··· EXERCISE INPUT

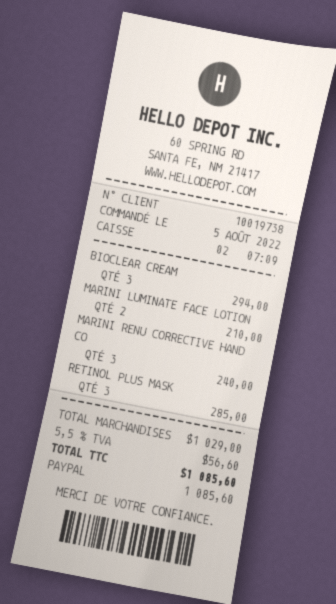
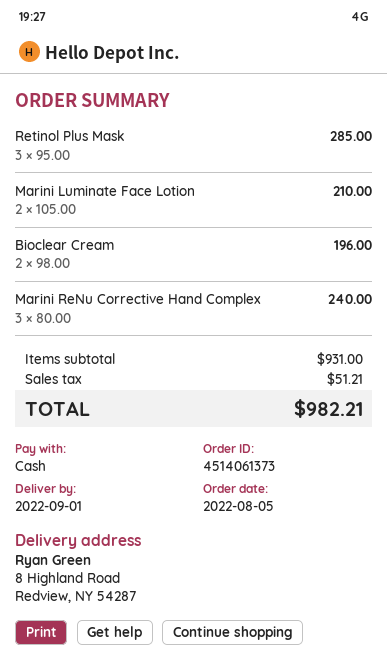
payment method: PayPal -> cash
BIOCLEAR CREAM: 3 for 294.00 -> 2 for 196.00
subtotal: 1029.00 -> 931.00
tax: 56.60 -> 51.21
total: 1085.60 -> 982.21

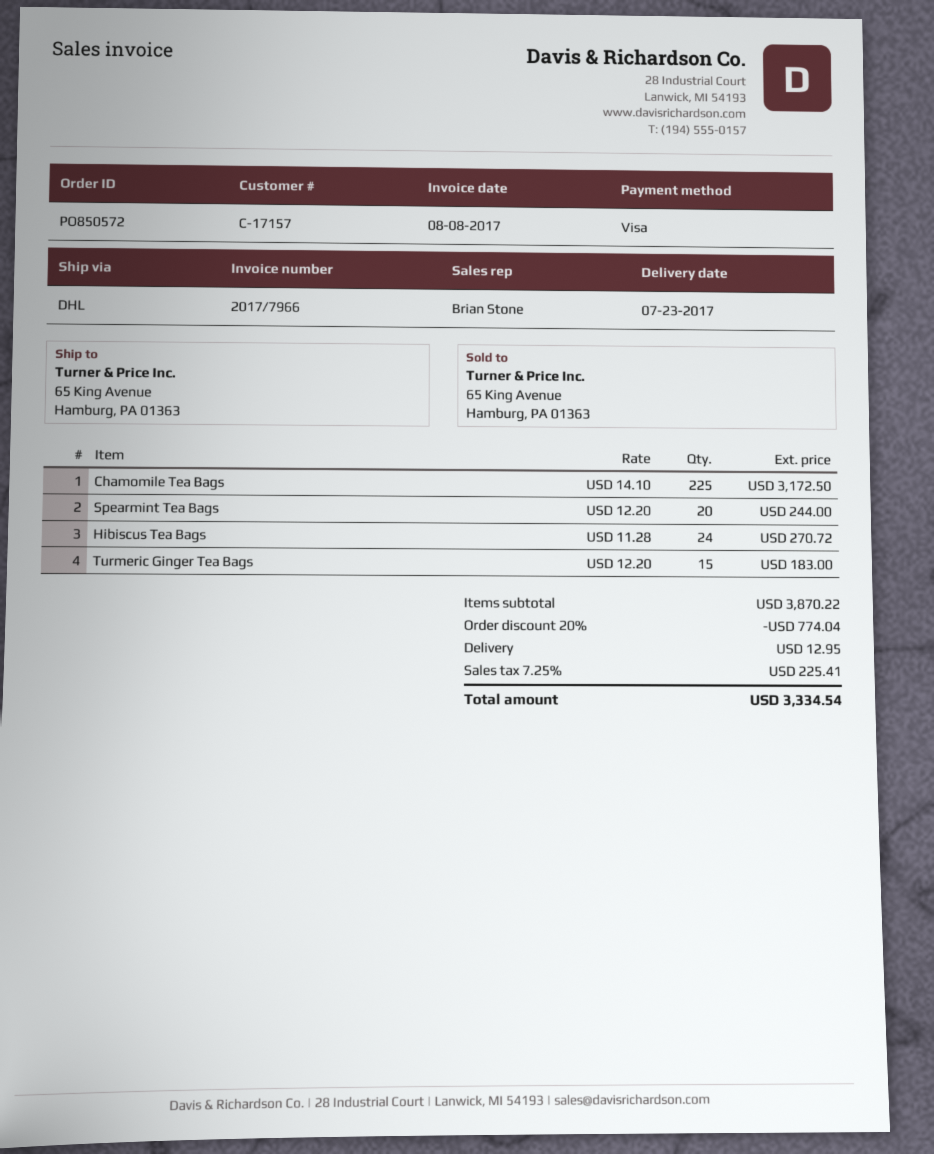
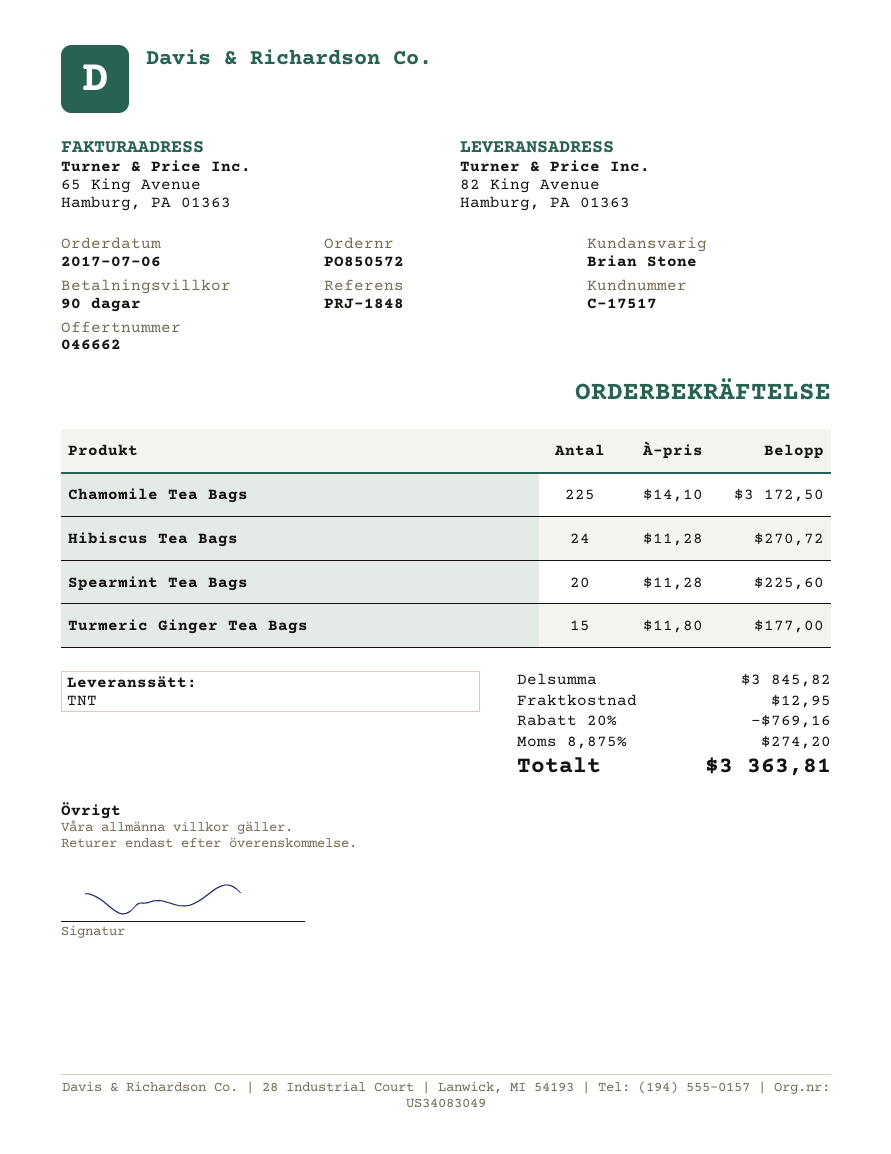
customer number: C-17157 -> C-17517
shipping method: DHL -> TNT
ship to: 65 King Avenue, Hamburg, PA 01363 -> 82 King Avenue, Hamburg, PA 01363
Spearmint Tea Bags: 20 x 12.20 = 244.00 -> 20 x 11.28 = 225.60
Turmeric Ginger Tea Bags: 15 x 12.20 = 183.00 -> 15 x 11.80 = 177.00
subtotal: 3870.22 -> 3845.82
discount: 20% = 774.04 -> 20% = 769.16
tax: 7.25% = 225.41 -> 8.875% = 274.20
total: 3334.54 -> 3363.81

······

Your answer must be the line that contains "Turmeric Ginger Tea" and every line after it to the end of the records, reproduced exactly.

Turmeric Ginger Tea Bags: 15 x 12.20 = 183.00 -> 15 x 11.80 = 177.00
subtotal: 3870.22 -> 3845.82
discount: 20% = 774.04 -> 20% = 769.16
tax: 7.25% = 225.41 -> 8.875% = 274.20
total: 3334.54 -> 3363.81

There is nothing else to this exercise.